Le discours du Premier ministre cet après-midi a apporté des précisions concernant le déconfinement progressif à partir du 11 mai. Ces annonces sont évidemment bienvenues. Cependant de nombreuses interrogations et contradictions demeurent, et non des moindres.
Comment est-il possible qu’un mois et demi après le début du confinement on ne comprenne toujours pas, si, oui ou non, tous les Français seront bien équipés en masques ? Nous demandons que le port du masque soit une obligation devant être garantie par l’employeur à ses salarié.es, les règles de distanciation physique ne suffisant pas à se protéger convenablement, notamment en ce qui concerne le commerce. Le dialogue social doit permettre, dans chaque entreprise, de déterminer les conditions de la reprise d’activité. En l’absence de ces garanties l’exercice du droit de retrait par des salariés serait parfaitement légitime. Il serait également logique que l’inspection du travail voit ses moyens renforcés pour contrôler l’application de ces mesures, qui autrement risquent d’être ineffectives dans de nombreux cas.
D’autre part, chaque Français.e doit pouvoir se procurer un masque gratuitement, c’est la condition de l’égalité face à la santé et cela doit être rendu possible par le gouvernement qui a su mobiliser des sommes gigantesques pour soutenir les acteurs économiques.
Concernant la réouverture des écoles le flou est encore total, notamment sur le protocole sanitaire à mettre en œuvre par les collectivités. Ce manque d’information est inacceptable car il fait peser sur les familles la décision de la reprise de leurs enfants. Par ailleurs, il est dommageable que le gouvernement n’ait pas déterminé de critère sur l’accueil des enfants à l’école, alors que ce sont les élèves issus des milieux les plus modestes qui pâtissent le plus des modalités de l’école à distance.
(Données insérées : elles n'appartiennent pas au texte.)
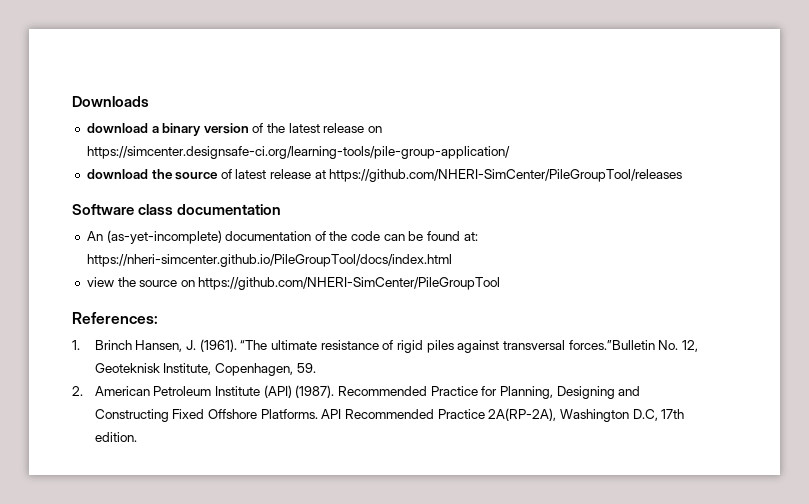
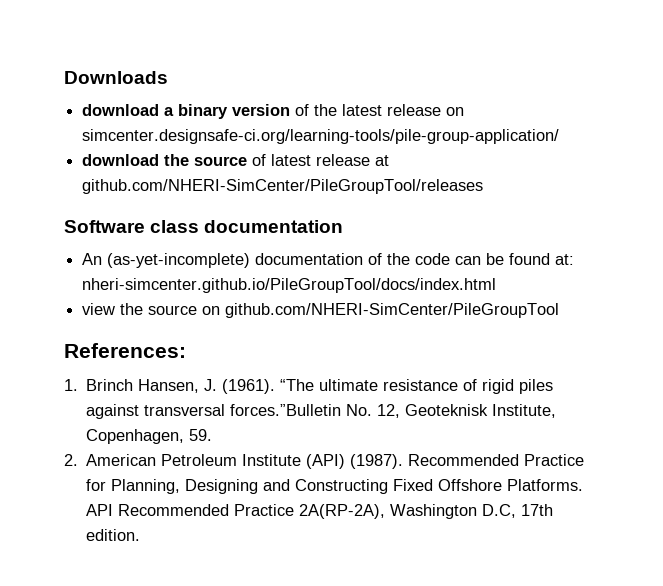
[86,146,510,159] https://simcenter.designsafe-ci.org/learning-tools/pile-group-application/ -> [82,129,560,144] simcenter.designsafe-ci.org/learning-tools/pile-group-application/
[329,169,683,182] https://github.com/NHERI-SimCenter/PileGroupTool/releases -> [82,179,484,194] github.com/NHERI-SimCenter/PileGroupTool/releases
[86,254,452,267] https://nheri-simcenter.github.io/PileGroupTool/docs/index.html -> [82,278,497,293] nheri-simcenter.github.io/PileGroupTool/docs/index.html
[198,277,501,290] https://github.com/NHERI-SimCenter/PileGroupTool -> [225,303,560,318] github.com/NHERI-SimCenter/PileGroupTool

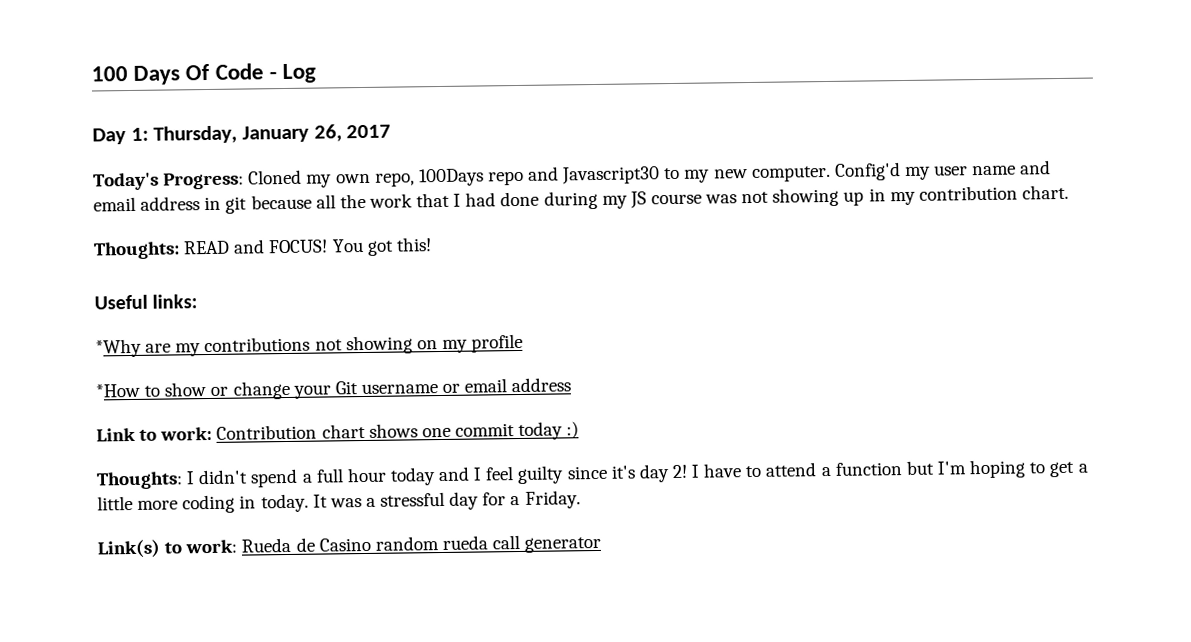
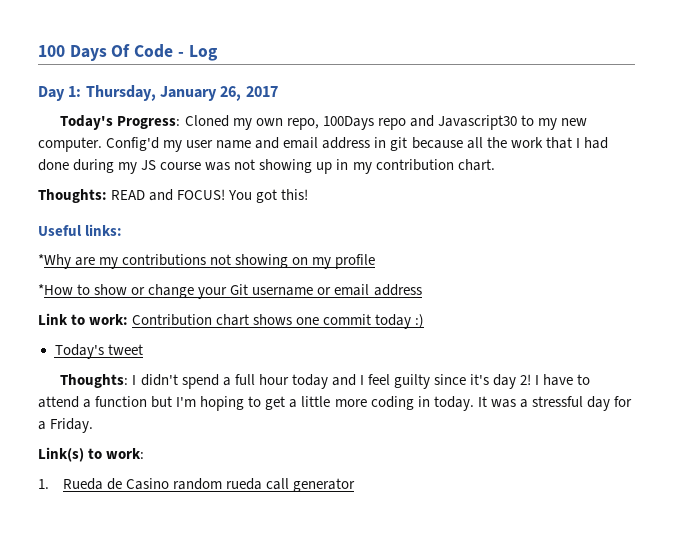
(580, 430) none -> [54,344,143,359] // Today's tweet
(238, 546) none -> [38,479,49,489] // 1.

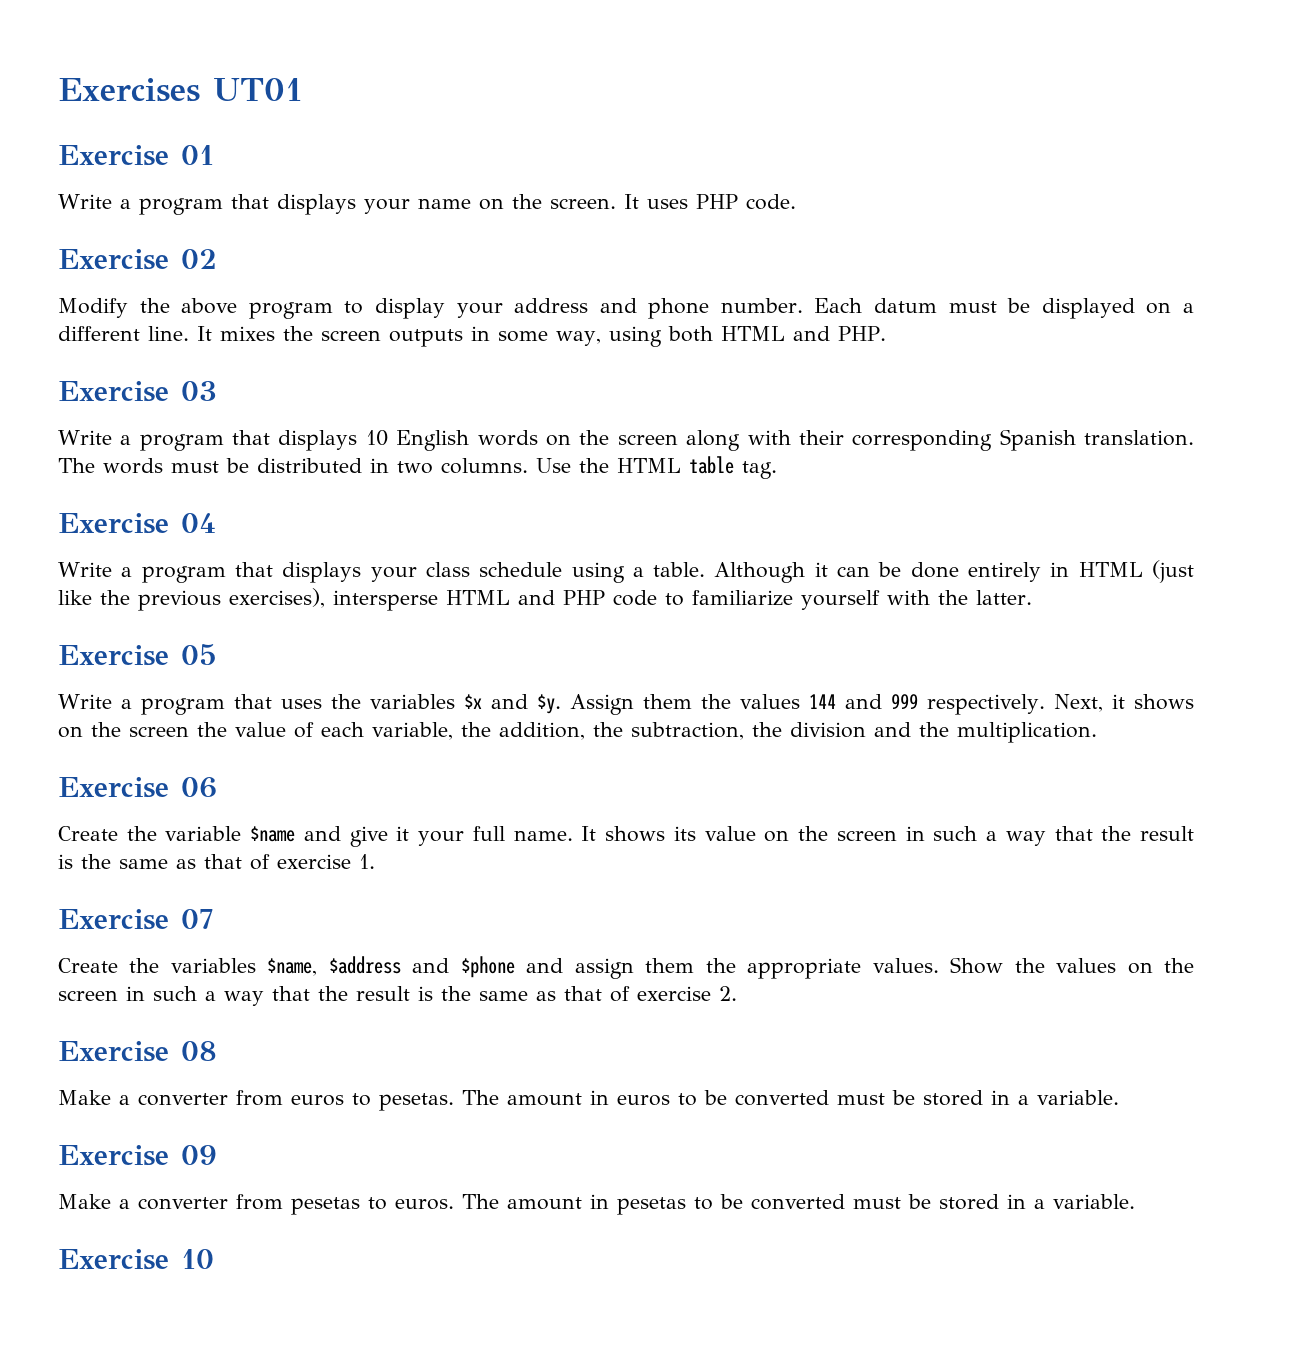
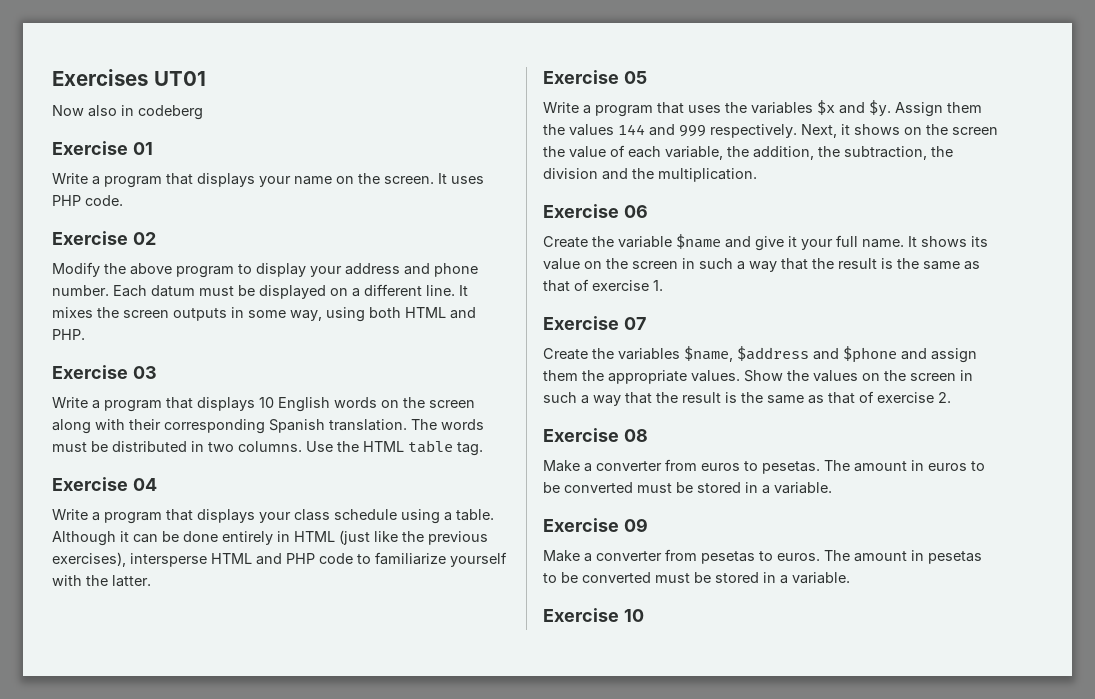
(303, 89) none -> [52,105,203,120] // Now also in codeberg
Une incohérence majeure nous semble devoir être corrigée : dans les départements où le virus circule, on ne pourra pas ouvrir les parcs et autres espaces verts, alors que les centres commerciaux de moins de 40 000 m2, plus propices à la propagation de l’épidémie parce que clos, seront, eux, rouverts. Pour ces territoires, il faut soit rouvrir les parcs en faisant respecter les gestes barrières, soit maintenir les centres commerciaux fermés, sauf à comprendre que la santé de nos concitoyens serait moins importante que la préservation des grandes enseignes, par ailleurs moins fragiles que les petits commerçants dans la période actuelle.
L’articulation du déconfinement avec les collectivités locales semble pour le moins légère. Il est déraisonnable d’attendre d’elles qu’elles organisent en 4 jours (entre le 7 et le 11 mai) la réouverture ou non de services publics, des commerces, de parcs, de bibliothèques, de musées, ainsi que l’organisation de l’accueil des enfants et des tous petits, tout en mobilisant leurs agents pour participer aux cellules de détection des cas Covid comme cela a été indiqué par Edouard Philippe. C’est encore plus déraisonnable d’imaginer qu’elles seront en mesure de le faire de manière sécurisée sans moyens supplémentaires.
Encore une fois la méthode est problématique : non, le premier ministre n’est pas « trop aimable » de venir présenter ce plan devant les parlementaires de la France. C’est la moindre des choses, et on aurait pu attendre une implication bien plus grande du parlement dans une situation aussi grave. Pour éviter de reproduire les erreurs du passé, il est indispensable que les parlementaires, les corps intermédiaires notamment les syndicats, soient régulièrement informés et impliqués dans le suivi du déconfinement.
Les Français.es qui ont été extrêmement discipliné.es ne peuvent porter par leur seul civisme la responsabilité de l’efficacité du déconfinement jusqu’à la prochaine étape.
Les moyens, l’acheminement du matériel de protection à tous les Français.es, les postes, doivent être au rendez-vous. Pour l’heure ce n’est pas le cas. L’absence de vision de long terme du gouvernement est enfin palpable, en témoigne l’occultation de la problématique écologique, alors que de nombreuses collectivités s’emparent du développement du vélo comme mode de déplacement, et que citoyennes et citoyens demandent, nombreux, que l’après confinement ne soit pas comme l’avant. Où sont les moyens nécessaires pour renforcer et recruter dans les services publics, soutenir encore plus l’hôpital public, faire respecter les mesures sanitaires dans les entreprises, aider les collectivités à faire face à la réouverture des écoles et des services publics ainsi qu’à soutenir le commerce local ? Nulle part, et c’est bien là le problème.